Assignment: Transcribe every entry word for word, but skip the images.

Records excerpted from a collection
◇ ◇ ◇ ◇

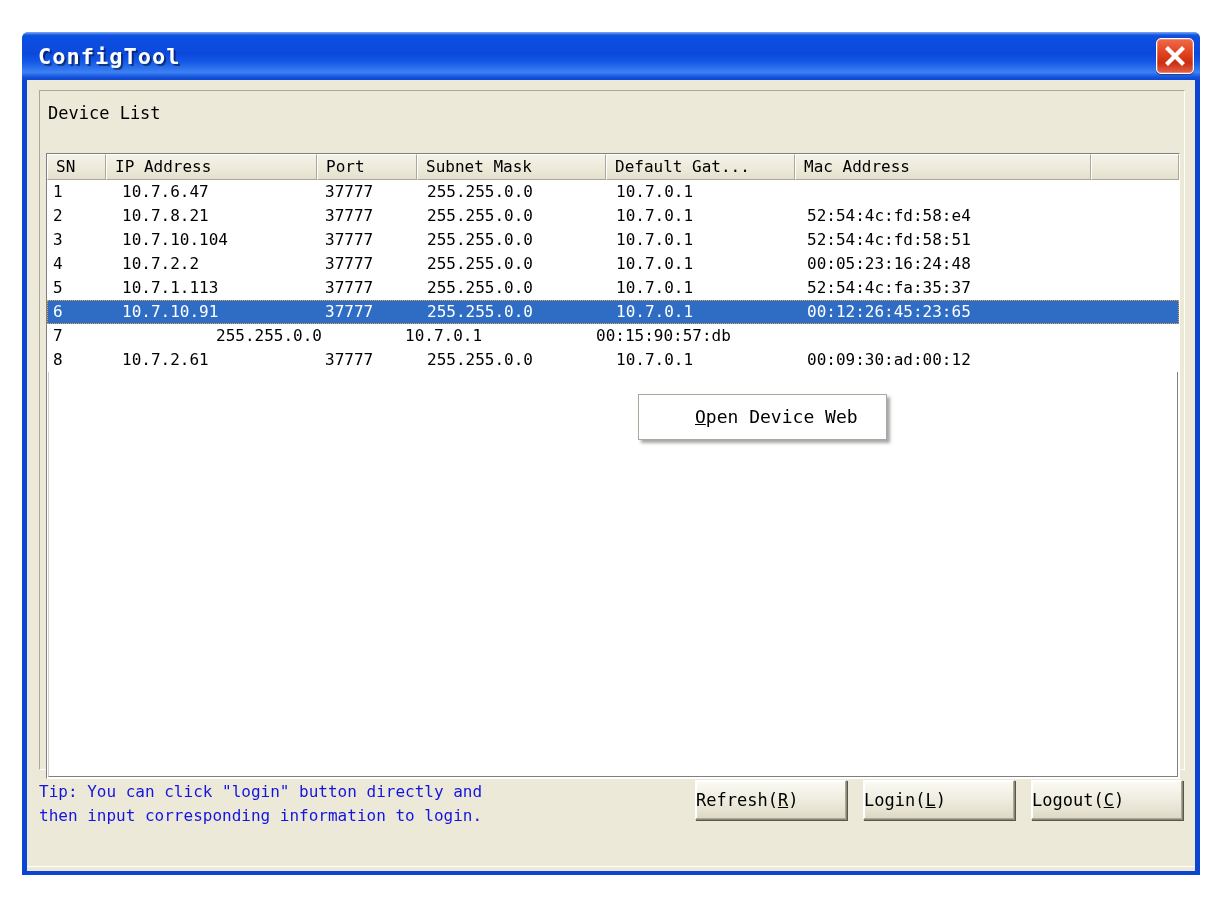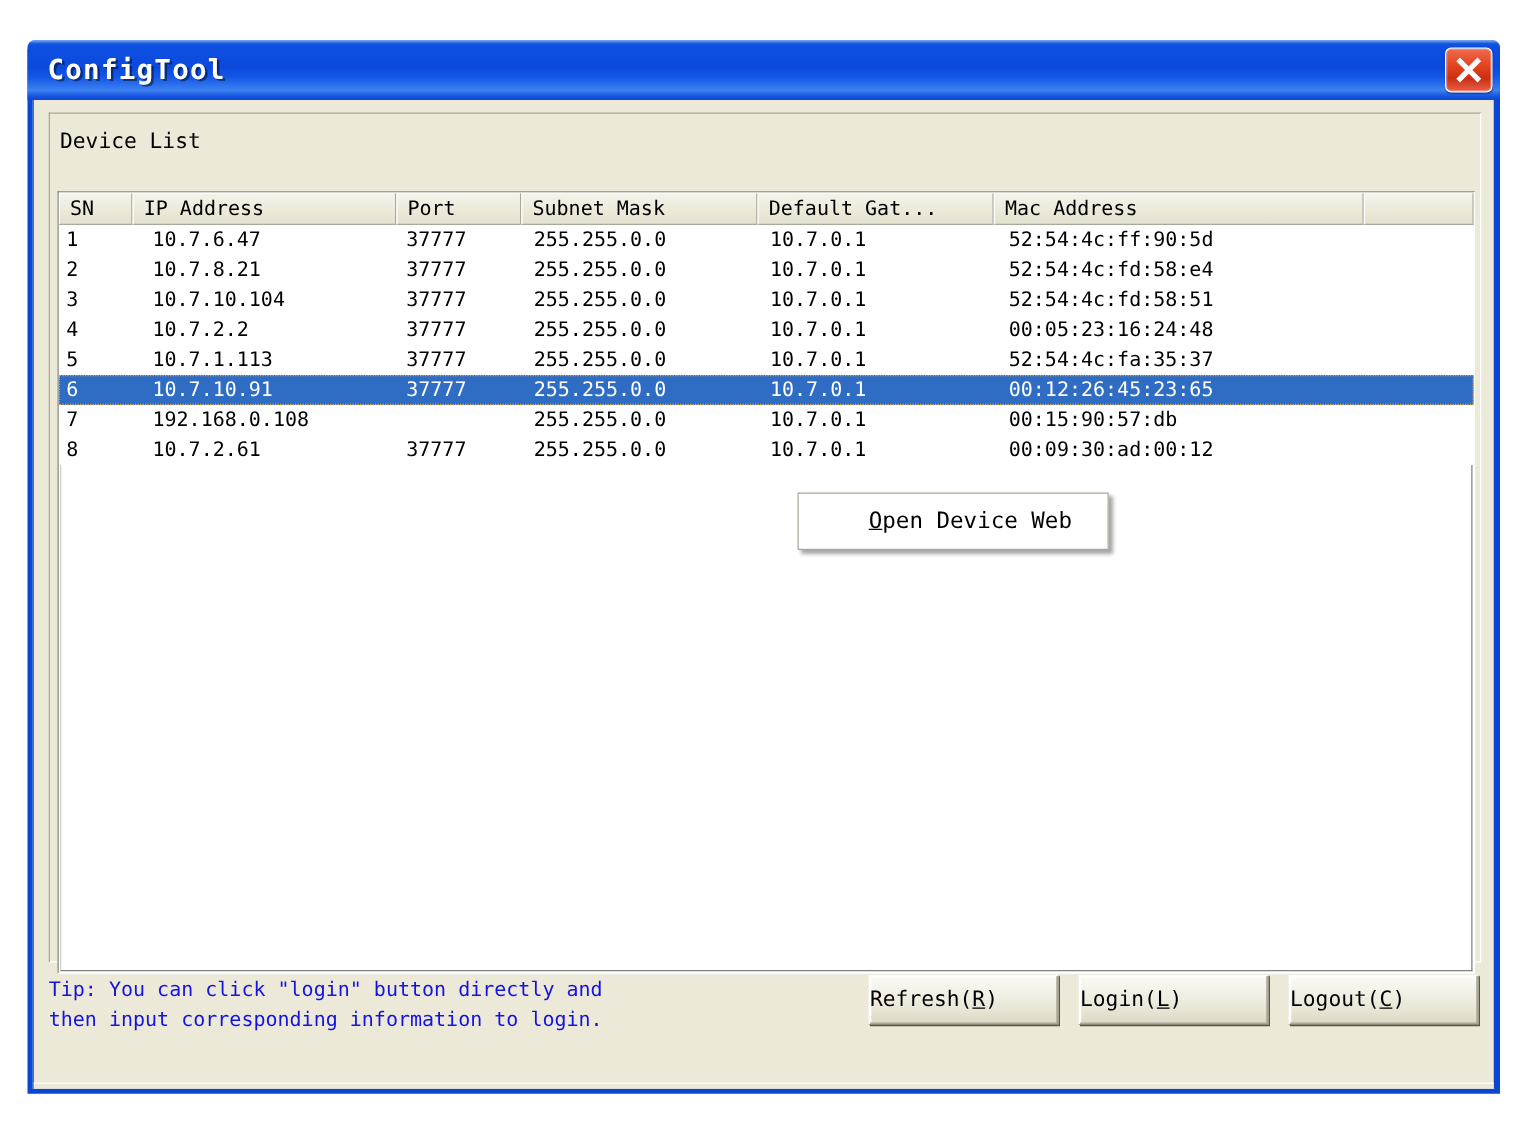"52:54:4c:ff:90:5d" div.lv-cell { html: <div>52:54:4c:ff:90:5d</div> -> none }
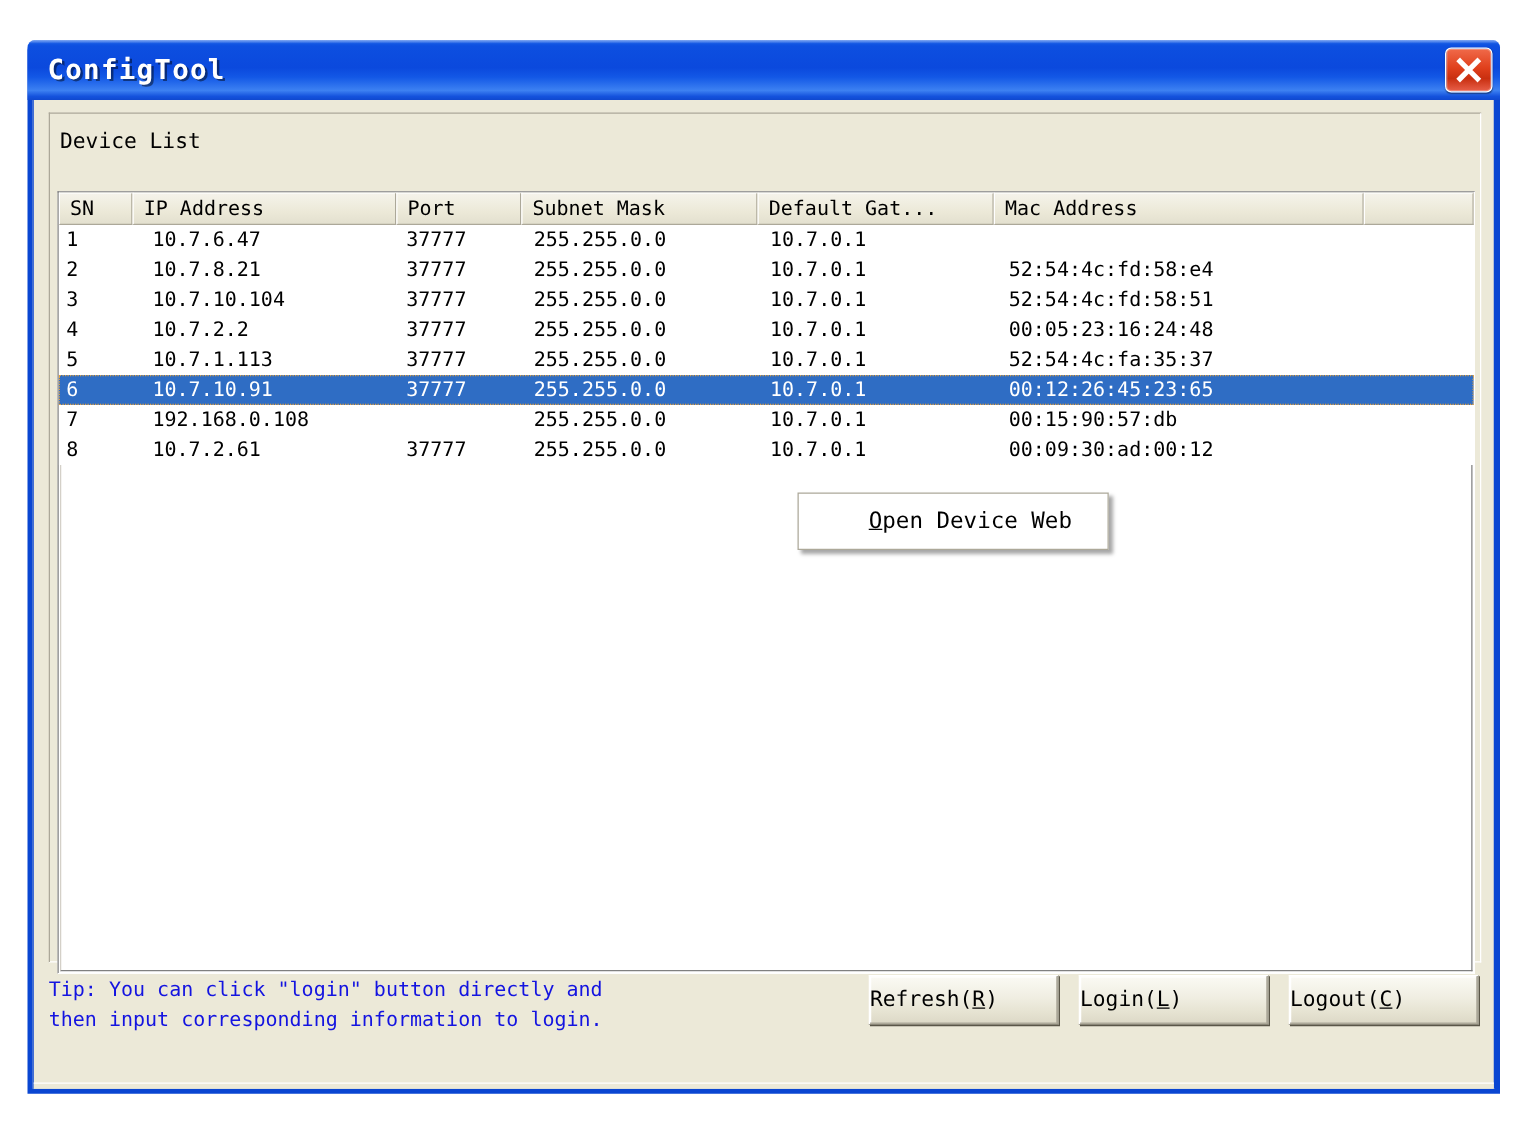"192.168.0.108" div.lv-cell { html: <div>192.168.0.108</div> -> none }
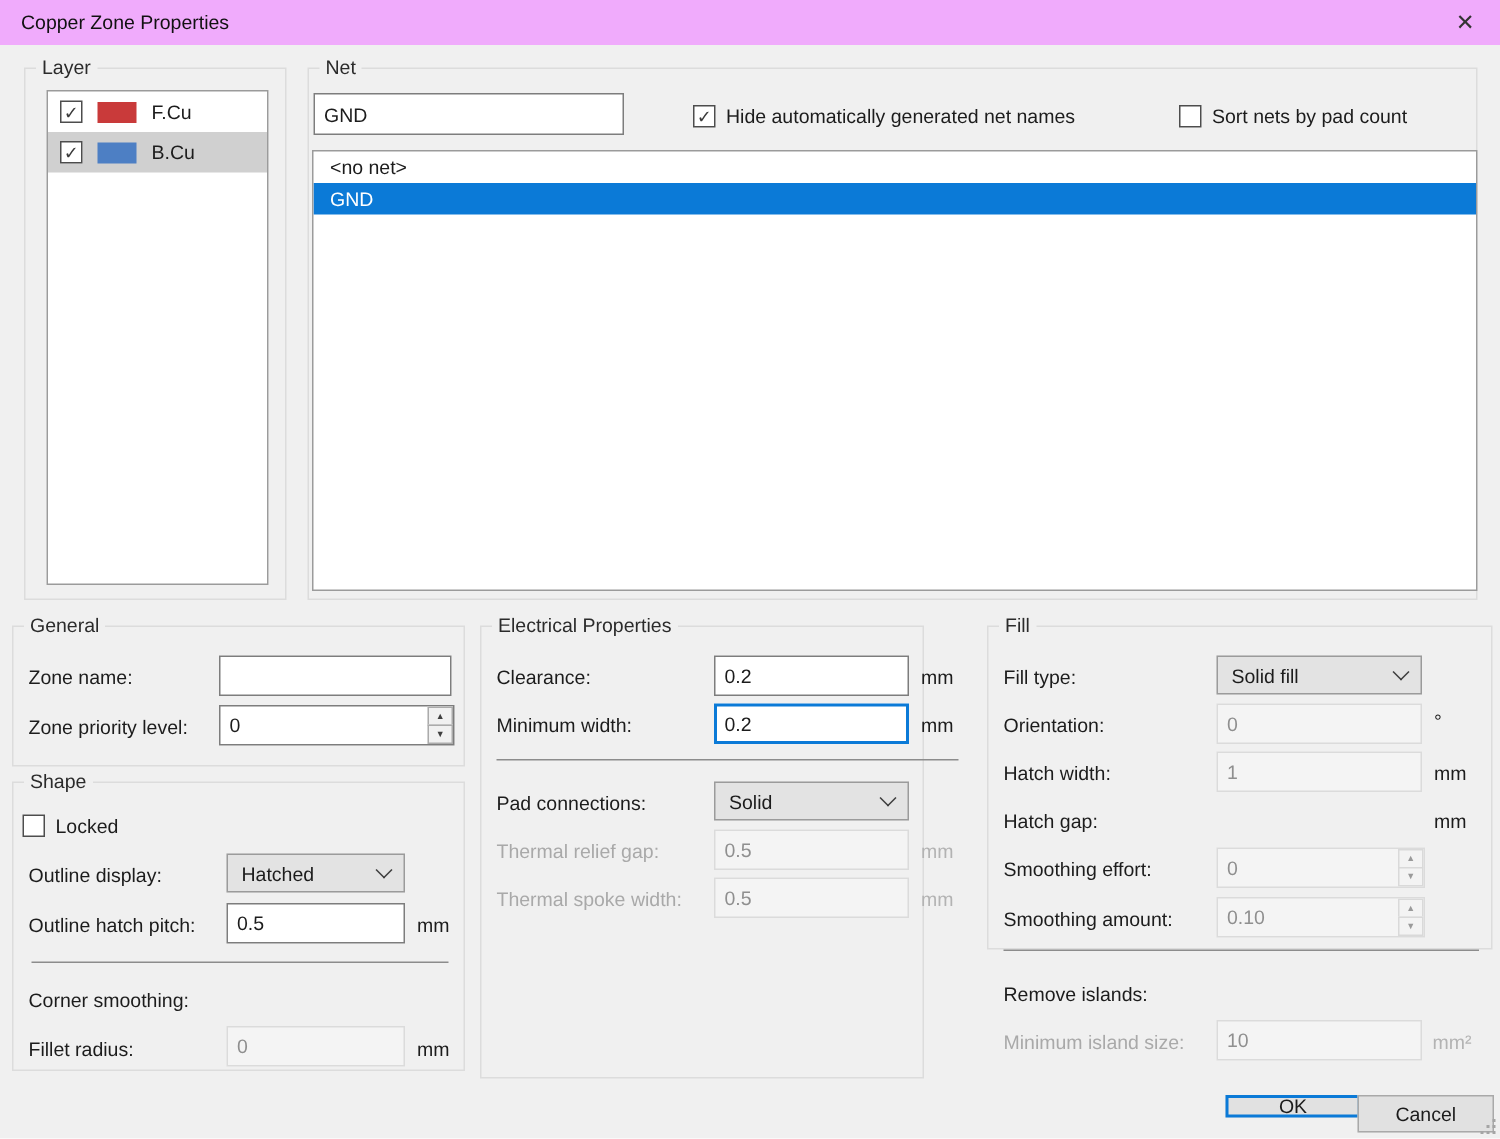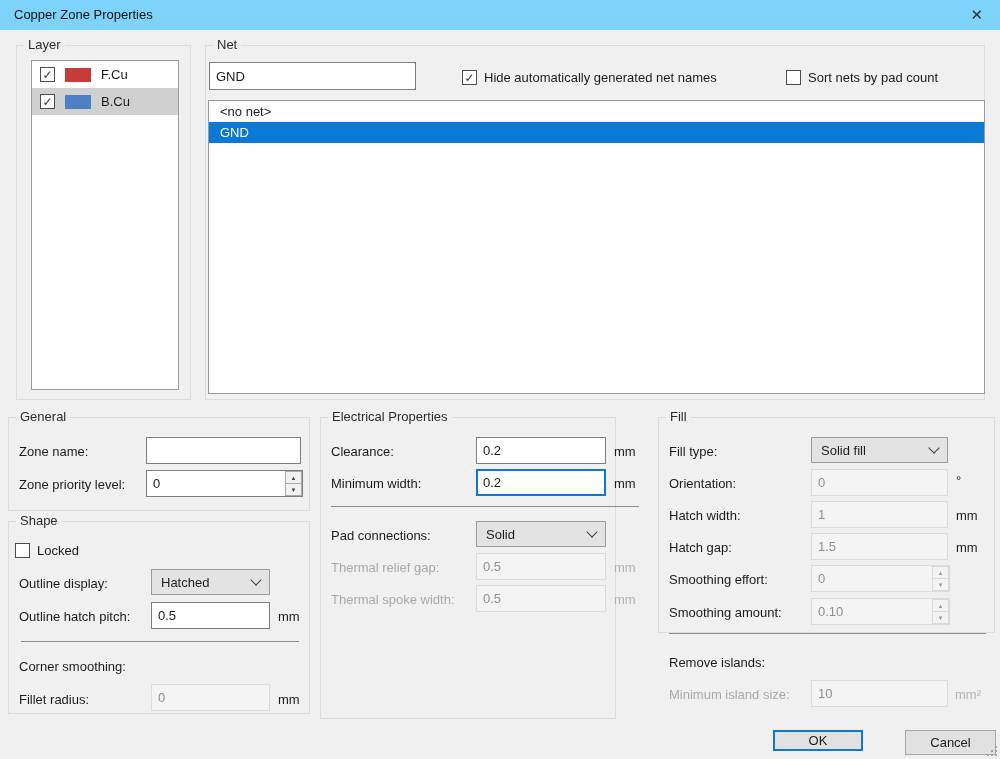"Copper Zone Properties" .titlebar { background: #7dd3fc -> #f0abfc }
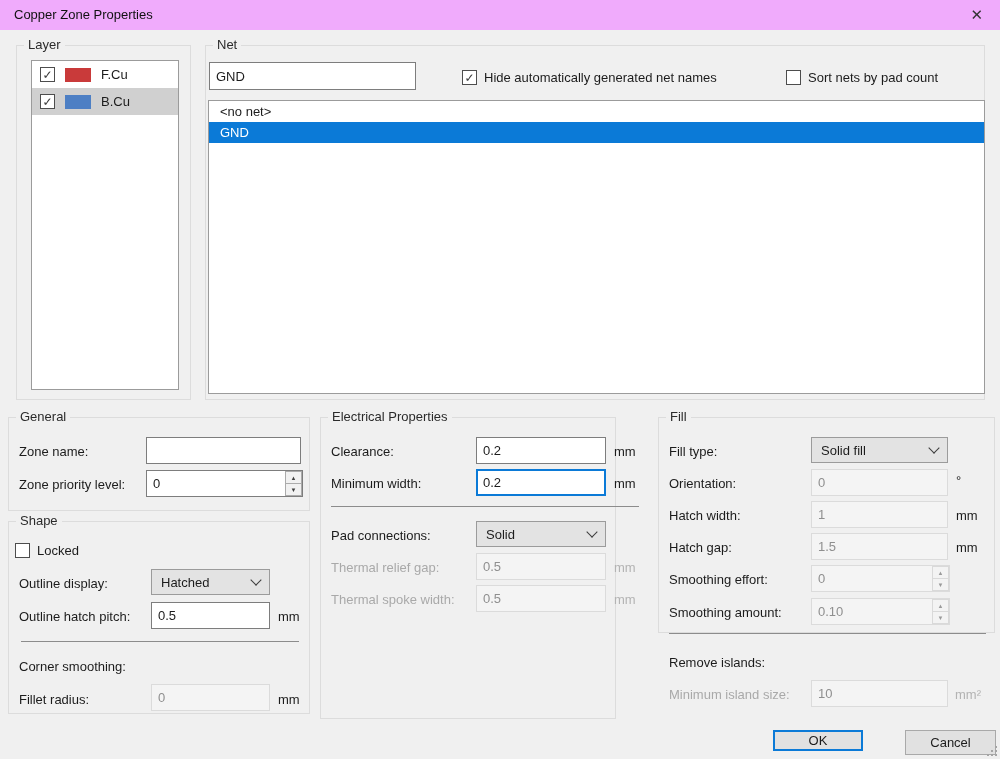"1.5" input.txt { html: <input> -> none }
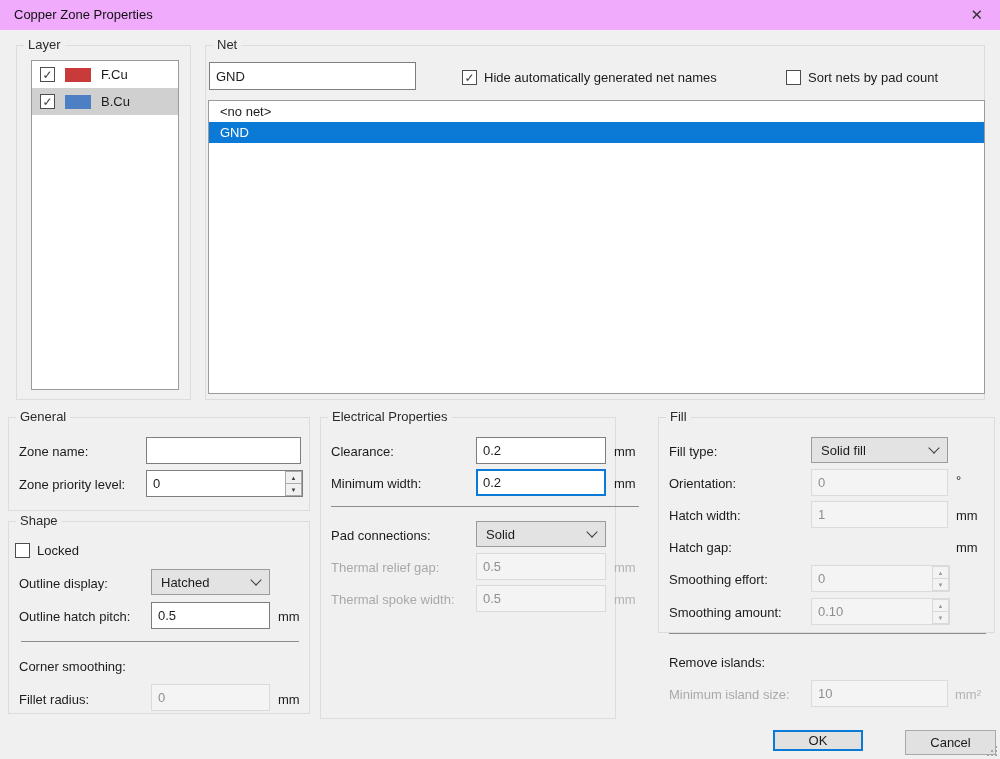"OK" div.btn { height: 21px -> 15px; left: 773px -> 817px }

◇ ◇ ◇ ◇

Written answer:
"52:54:4c:ff:90:5d" div.lv-cell { html: <div>52:54:4c:ff:90:5d</div> -> none }
"192.168.0.108" div.lv-cell { html: <div>192.168.0.108</div> -> none }
"Copper Zone Properties" .titlebar { background: #7dd3fc -> #f0abfc }
"1.5" input.txt { html: <input> -> none }
"OK" div.btn { height: 21px -> 15px; left: 773px -> 817px }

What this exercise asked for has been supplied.